Auch wenn JPI Urban Europe sehr schnell auf digitale Formate umstellen konnte, sieht Johannes in der realen Umsetzung noch Verbesserungspotenzial. Gerade in Bezug auf die Motivation von zivilgesellschaftlichen Gruppen ging der Wechsel von online und offline zu schnell, sodass nicht alle Akteur*innen gleichermaßen mitgenommen werden konnten.

„Ich glaube, dass viel Potential nicht ausgeschöpft werden konnte, weil der Shift von physisch zu digital zu schnell war.“

Zurück zur Normalität?

In Zukunft sollen hybride co-kreative Workshops organisiert werden, damit das Vertrauen in einer Gruppe, trotz online Formaten, hergestellt werden kann.

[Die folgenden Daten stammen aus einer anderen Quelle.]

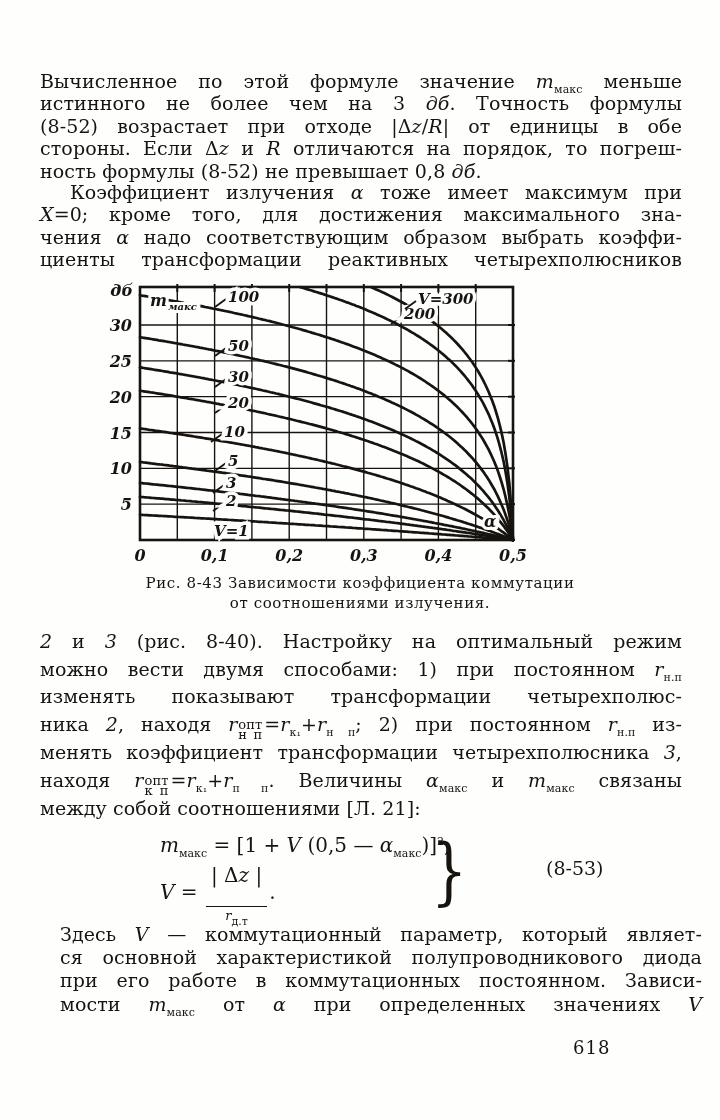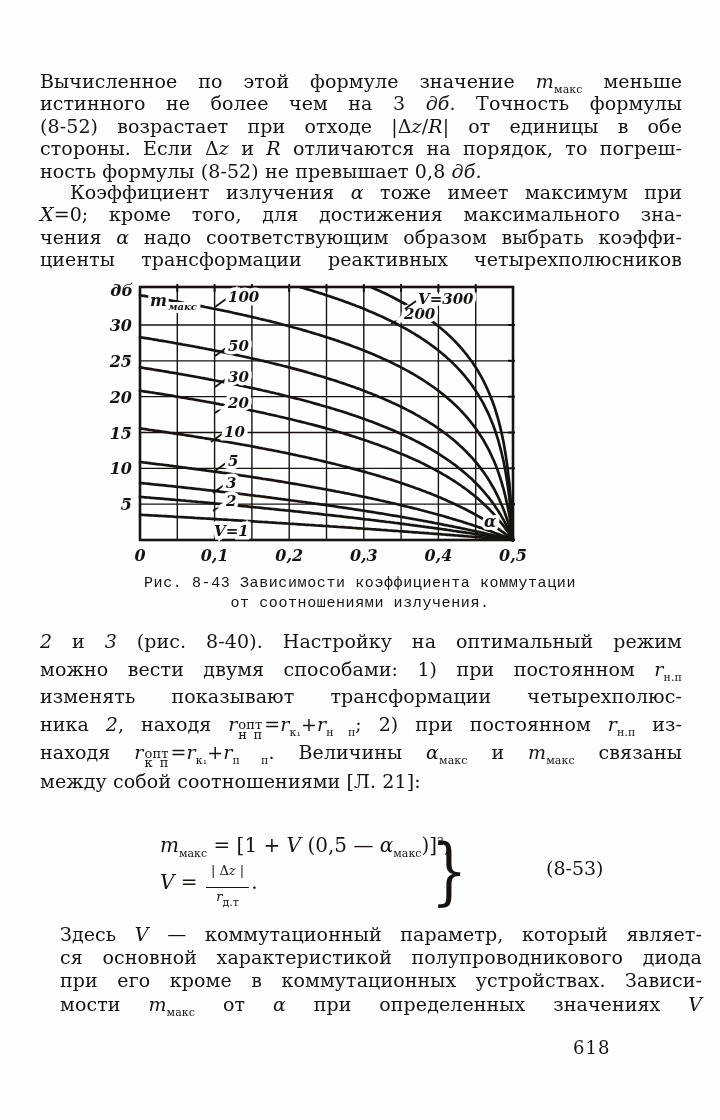"Рис. 8-43 Зависимости коэффициента" .caption { font-family: Liberation Mono, monospace -> none }
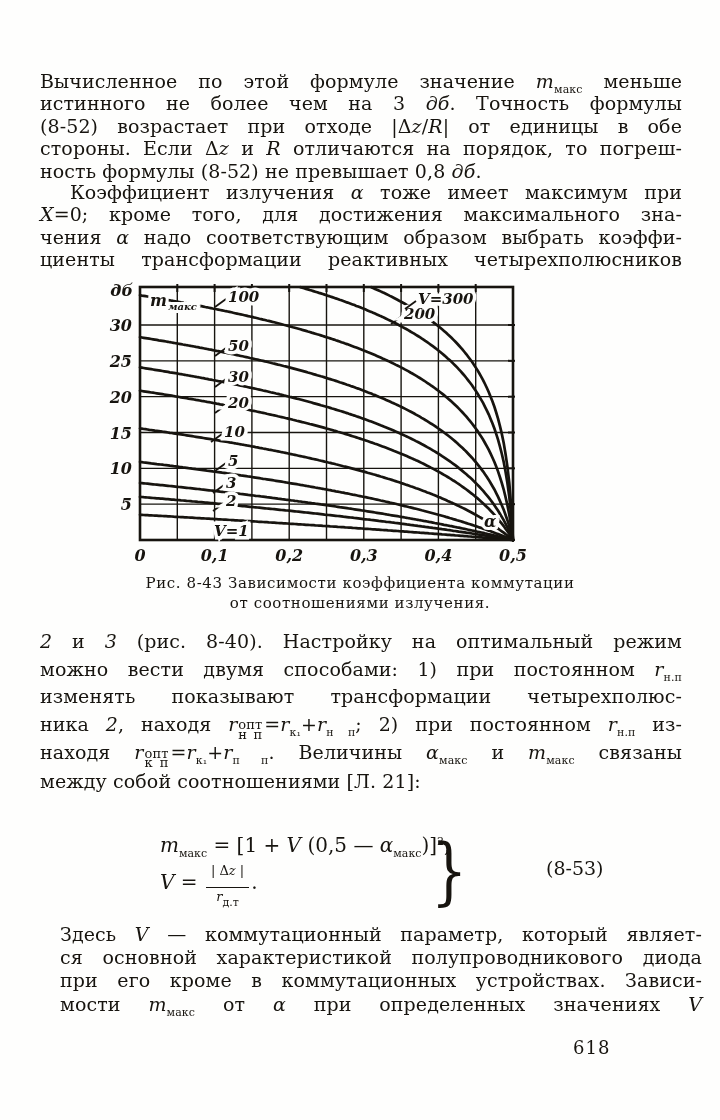"менять коэффициент трансформации" div.tline { html: none -> <div>менять коэффициент трансформации четырехполюсника <i>3</i>,</div> }
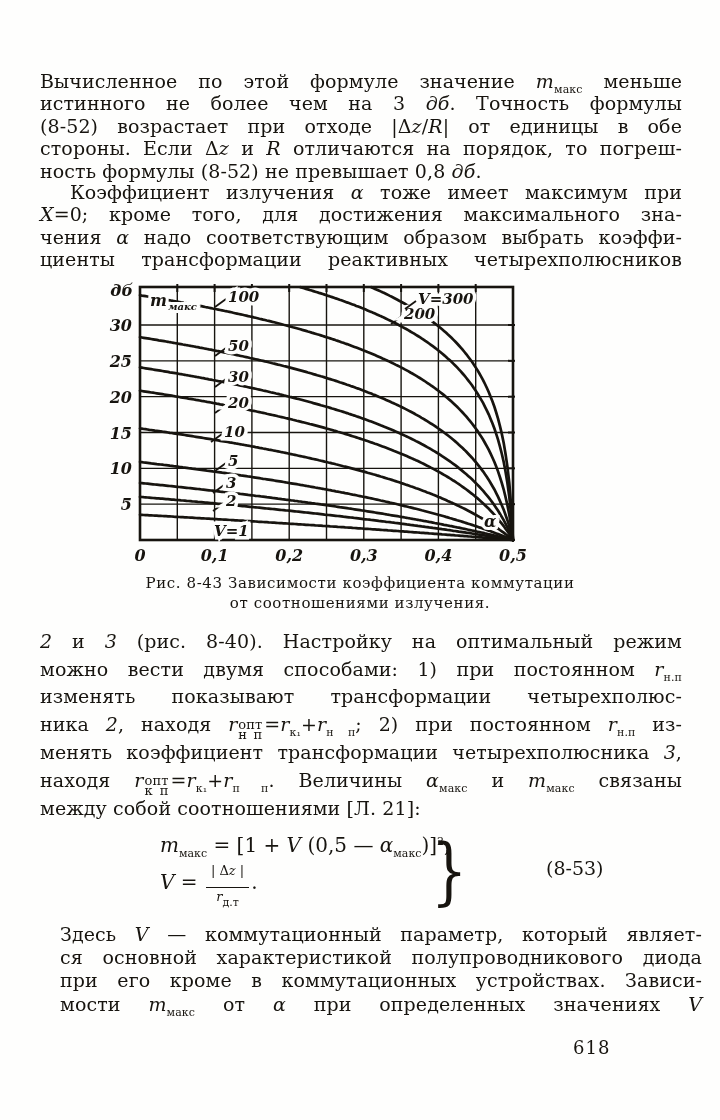"| Δz |" .frac .num { font-size: 13px -> 20px; padding: 0 5px 9px -> 0 5px 19px }
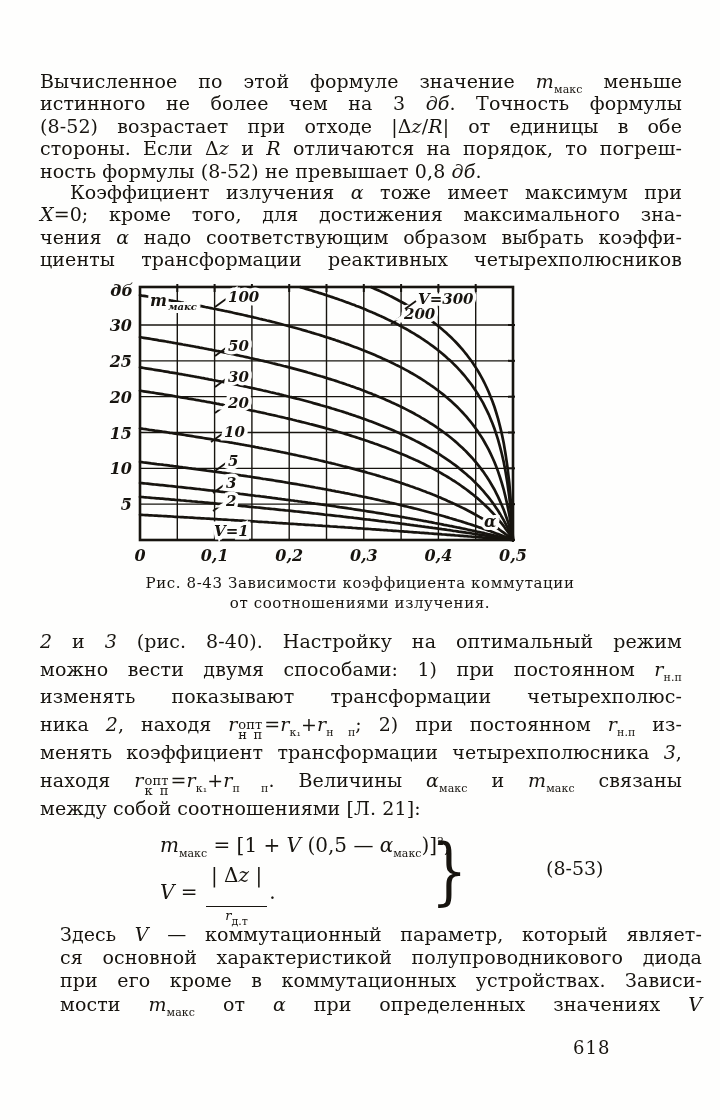"при его кроме в коммутационных" div.tline { text: кроме в коммутационных устройствах -> работе в коммутационных постоянном }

Für die Arbeit bei JPI Urban Europe steht fest, dass sich die Arbeit mit und durch Corona langfristig verändert hat. Workshops mit 40-100 Teilnehmer*innen vor Ort werden nur mehr eingeschränkt möglich sein, weshalb auf hybride Formate zurückgegriffen werden soll.

„Wir sollten das Experimentieren als Teil des Entwicklungsprozesses oder der städtischen Governance machen.“

Was die Pandemie aber eindeutig gezeigt hat: Wie schnell Transformationsprozesse in Stadträumen passieren können. Johannes schließt aus dieser Erfahrung, dass Experimente also auch großskaliger funktionieren können, sie aber auch sehr schnell wieder zum Status-quo zurückkehren können. Es sei also wichtig Projekte permanent im Blick zu haben, Motivation und Ergebnisse immer wieder neu zu finden und sich vor Augen zu führen, um eine nachhaltige Transition zu erreichen.